For Whom The Bell Tells…remembers Glastonbury 2004 (Issue 27)

For Whom The Bell Tells…remembers Glastonbury 2004 (Issue 27)

For Whom The Bell Tells… remembers Glastonbury 2004

“Spare a thought for Michael Eavis.  He could live to host a hundred more Glastos and he’d never top this. And pity us poor punters, oblivious to the fact we are sinking in mud and soaked to the skin, because every gig we go to from now will fall short of this.” NME, 3rd July 2004

As I watched this year’s Glastonbury Festival from the comfort of my sofa it got me thinking about Paul’s performance there in 2004.  I can’t believe ten years has passed.  For me personally Paul’s Glastonbury appearance will remain an absolute career high, as it was the first UK show that I was privileged to be part of the team on and it’s a performance that comes up in conversation on a regular basis with writers, friends and people in the industry.  It really was one of those nights that created a legendary moment in the festival’s special history.

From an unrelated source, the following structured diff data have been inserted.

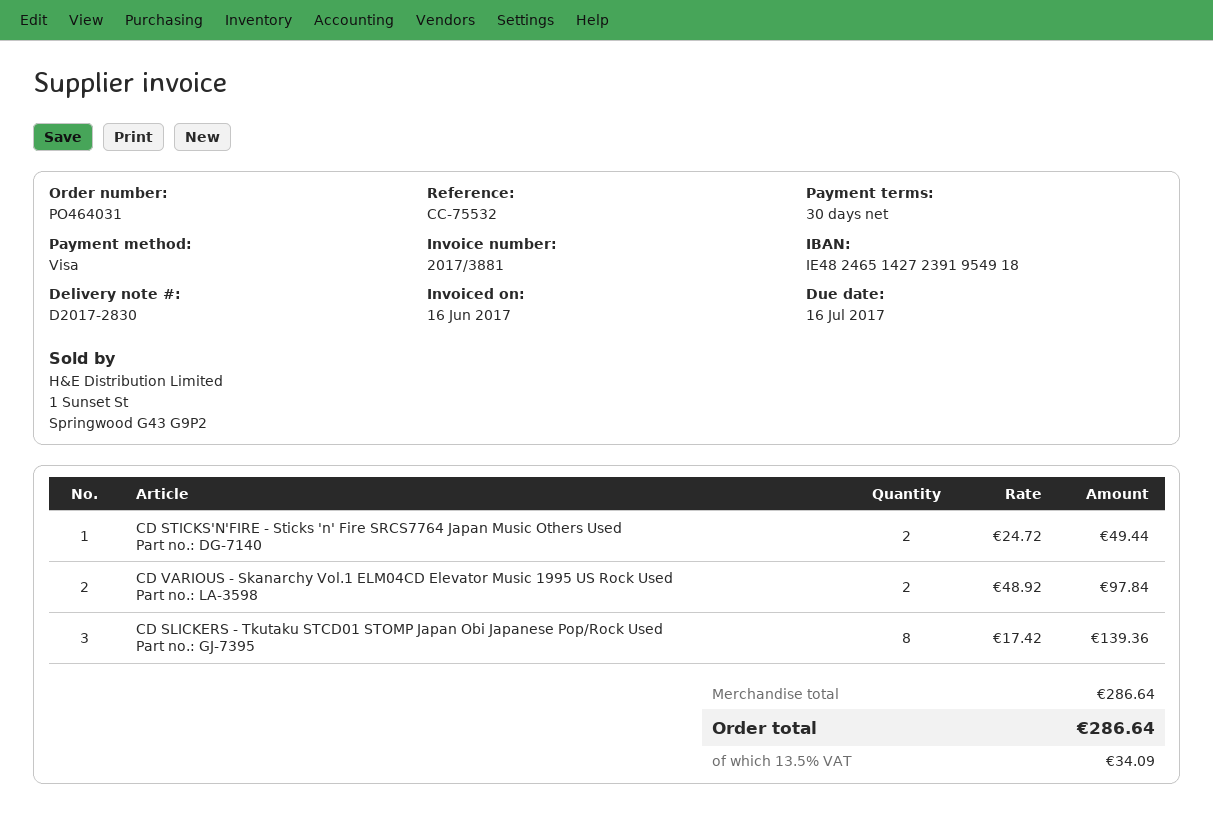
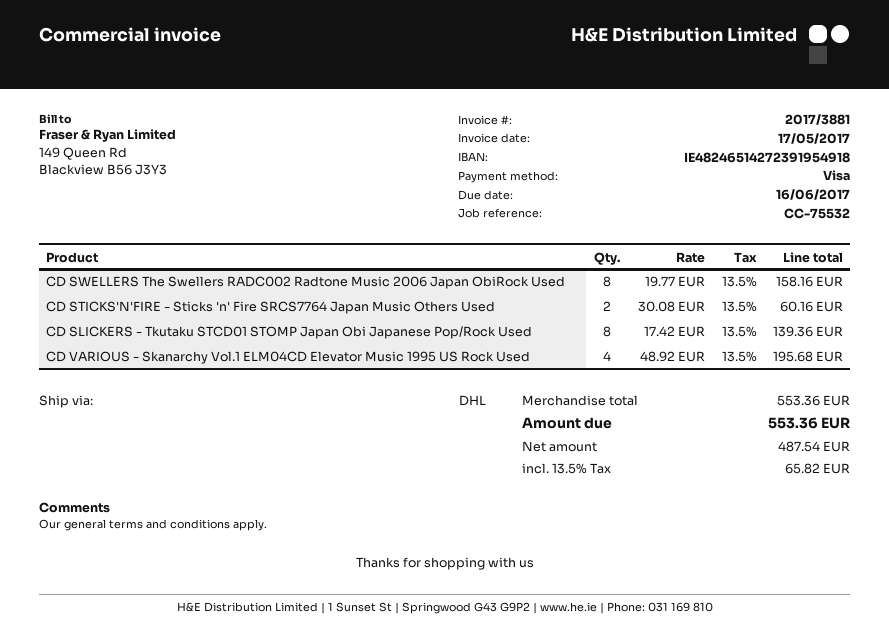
invoice date: 2017-06-16 -> 2017-05-17
due date: 2017-07-16 -> 2017-06-16
CD STICKS'N'FIRE - Sticks 'n' Fire SRCS7764 Japan Music Others Used: 2 x 24.72 = 49.44 -> 2 x 30.08 = 60.16
CD VARIOUS - Skanarchy Vol.1 ELM04CD Elevator Music 1995 US Rock Used: 2 x 48.92 = 97.84 -> 4 x 48.92 = 195.68
CD SWELLERS The Swellers RADC002 Radtone Music 2006 Japan ObiRock Used: none -> 8 x 19.77 = 158.16
subtotal: 286.64 -> 553.36
tax: 13.5% = 34.09 -> 13.5% = 65.82
total: 286.64 -> 553.36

For Paul too it was undoubtedly a very special moment, unbelievably his first festival performance.  I remember talking with him after the show and not knowing him very well at the time I was struck by his genuine enthusiasm and excitement about the day. Here was a guy, I thought, who wrote the rock rule book and has done everything but is still completely turned on by what he does. I remember asking him about how he’d prepared for this particular gig and he replied by saying he’d been preparing all his life for it – the results and reviews backed this up. Paul had broken box office records, set the world record for highest concert attendance, performed all over the world but still took nothing for granted about this particular engagement. The Guardian reported Paul’s show as "an all-encompassing sing-along with the sense that the audience were part of a genuine event rather than mere spectators."
 

There had been rumours for years that Paul would headline Glastonbury, it was said that Michael Eavis had been after Paul for decades.  So when Paul was finally announced as the 2004 Saturday headliner it actually felt like a surprise. Finally one of the longest courtships in music was to be consummated.

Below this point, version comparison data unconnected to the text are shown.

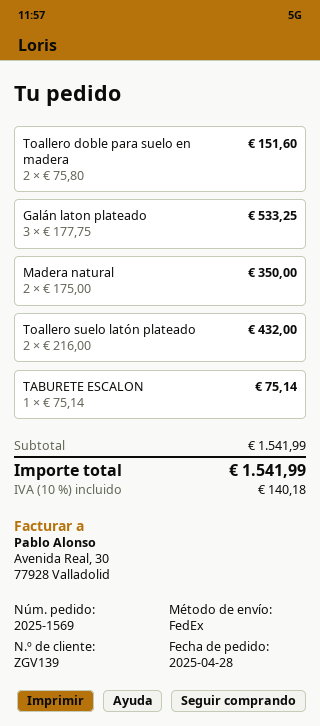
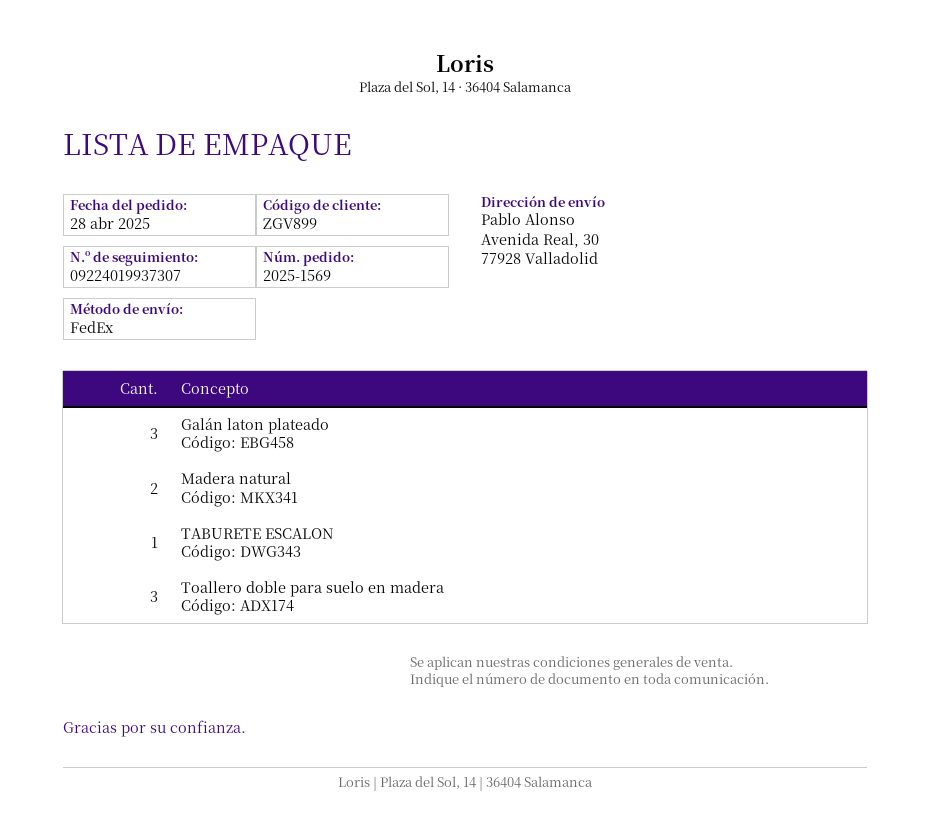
customer number: ZGV139 -> ZGV899
Toallero doble para suelo en madera: 2 -> 3
Toallero suelo latón plateado: 2 -> none

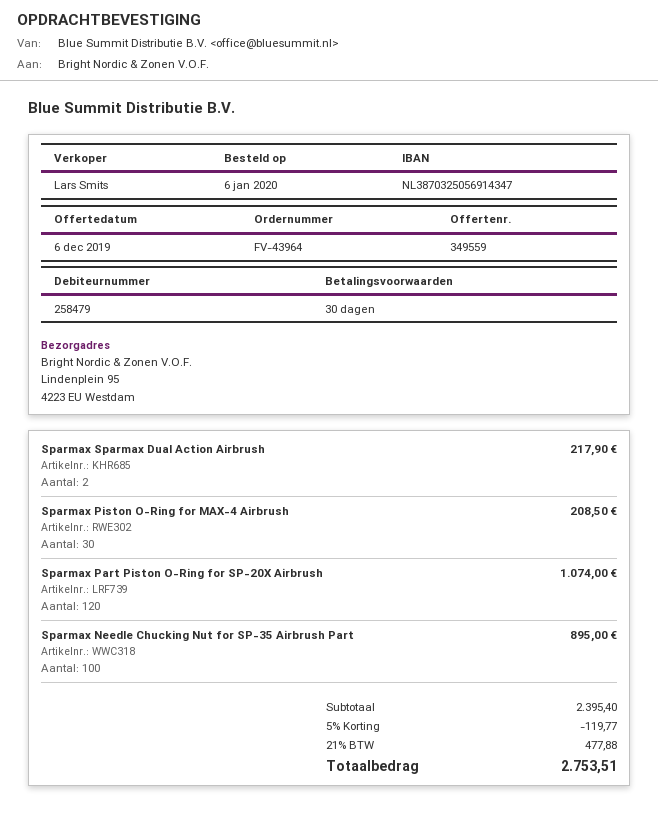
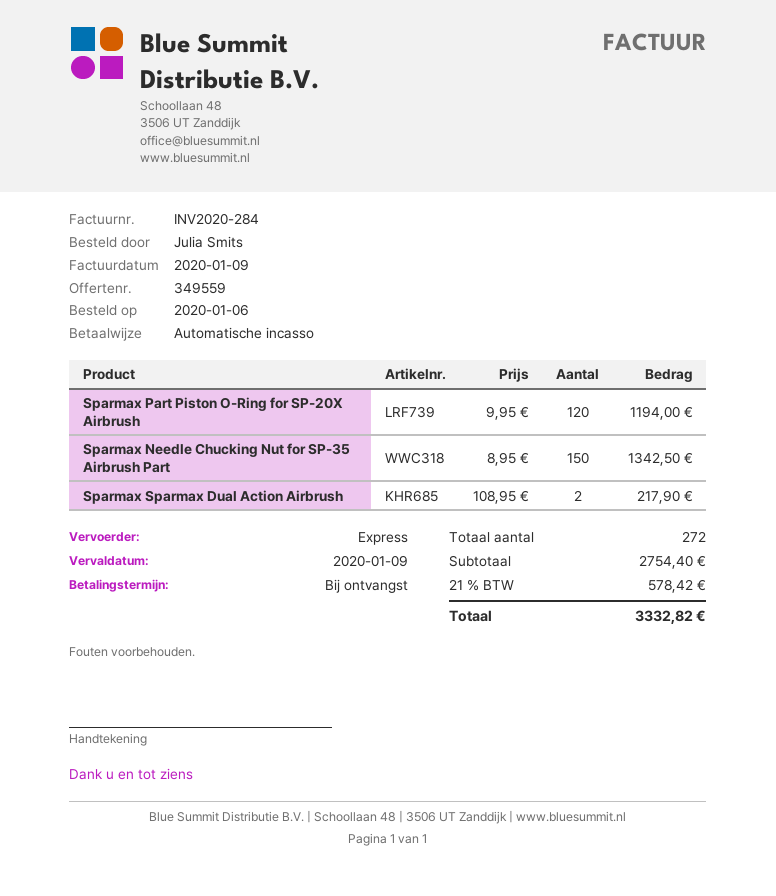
payment terms: 30 days -> on receipt
Sparmax Piston O-Ring for MAX-4 Airbrush: 30 for 208.50 -> none
Sparmax Part Piston O-Ring for SP-20X Airbrush: 120 for 1074.00 -> 120 for 1194.00
Sparmax Needle Chucking Nut for SP-35 Airbrush Part: 100 for 895.00 -> 150 for 1342.50
subtotal: 2395.40 -> 2754.40
discount: 5% = 119.77 -> none
tax: 21% = 477.88 -> 21% = 578.42
total: 2753.51 -> 3332.82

A few months later, speaking about the decision Paul said, “I’d had my eye on playing Glastonbury forever, because it’s an iconic festival, and if you play music that’s something you’ve got to look at. You think, ‘Oh it would be great to do Glastonbury!’ So many of my friends and so many people I know make the pilgrimage. But I’d been a little bit put off. I thought maybe it’s not my scene. What happened was somebody had been there one year, a couple of guys I knew, and I was like, 'How was it?' And they were saying, 'Oh great, it’s cool, a great festival'. They said, 'We were coming back at midnight from watching…' whoever it was, it was a few years ago, I think it might have been Radiohead, 'and all the people were sitting around their campfires singing Beatles songs.' I went – ding! A little lightbulb went off. I said, 'Well, I can do that!' So I just thought, 'It’s okay. I should do it.’ So I was up and running with my band - we were touring; we’d done Russia and a few places like that, so we were all fired up. I got the offer to do it. Michael Eavis said, 'Do you want to do it this year?' I said, 'Yeah, go on!' And it was great, man, really cool.”

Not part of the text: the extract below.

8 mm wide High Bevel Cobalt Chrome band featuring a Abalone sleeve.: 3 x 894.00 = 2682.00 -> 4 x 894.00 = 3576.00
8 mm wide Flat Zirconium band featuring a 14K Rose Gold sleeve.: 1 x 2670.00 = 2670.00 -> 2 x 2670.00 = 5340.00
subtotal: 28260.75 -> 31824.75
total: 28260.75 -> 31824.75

On the day itself it had been raining hard with little sign of stopping.  The adverse weather also meant that Paul’s arrival on site got held up too, which he confided afterwards helped with the nerves as it didn’t give him much time to think about the show before getting on stage.  

The conditions were tough even for the most ardent festival-goer.  Just a couple of nights before Portugal had knocked England out of the Euro 2004 tournament on penalties. The disappointment had spread through Worthy Farm too. Tired, muddy and wet, this wasn’t necessarily going to be an easy show for any artist. As the NME reported, “After the Portugal fiasco, the dirty cloudbursts and a diffident Friday, Glasto 04 needed a big communal hug and a beaming smile.  Enter Macca.”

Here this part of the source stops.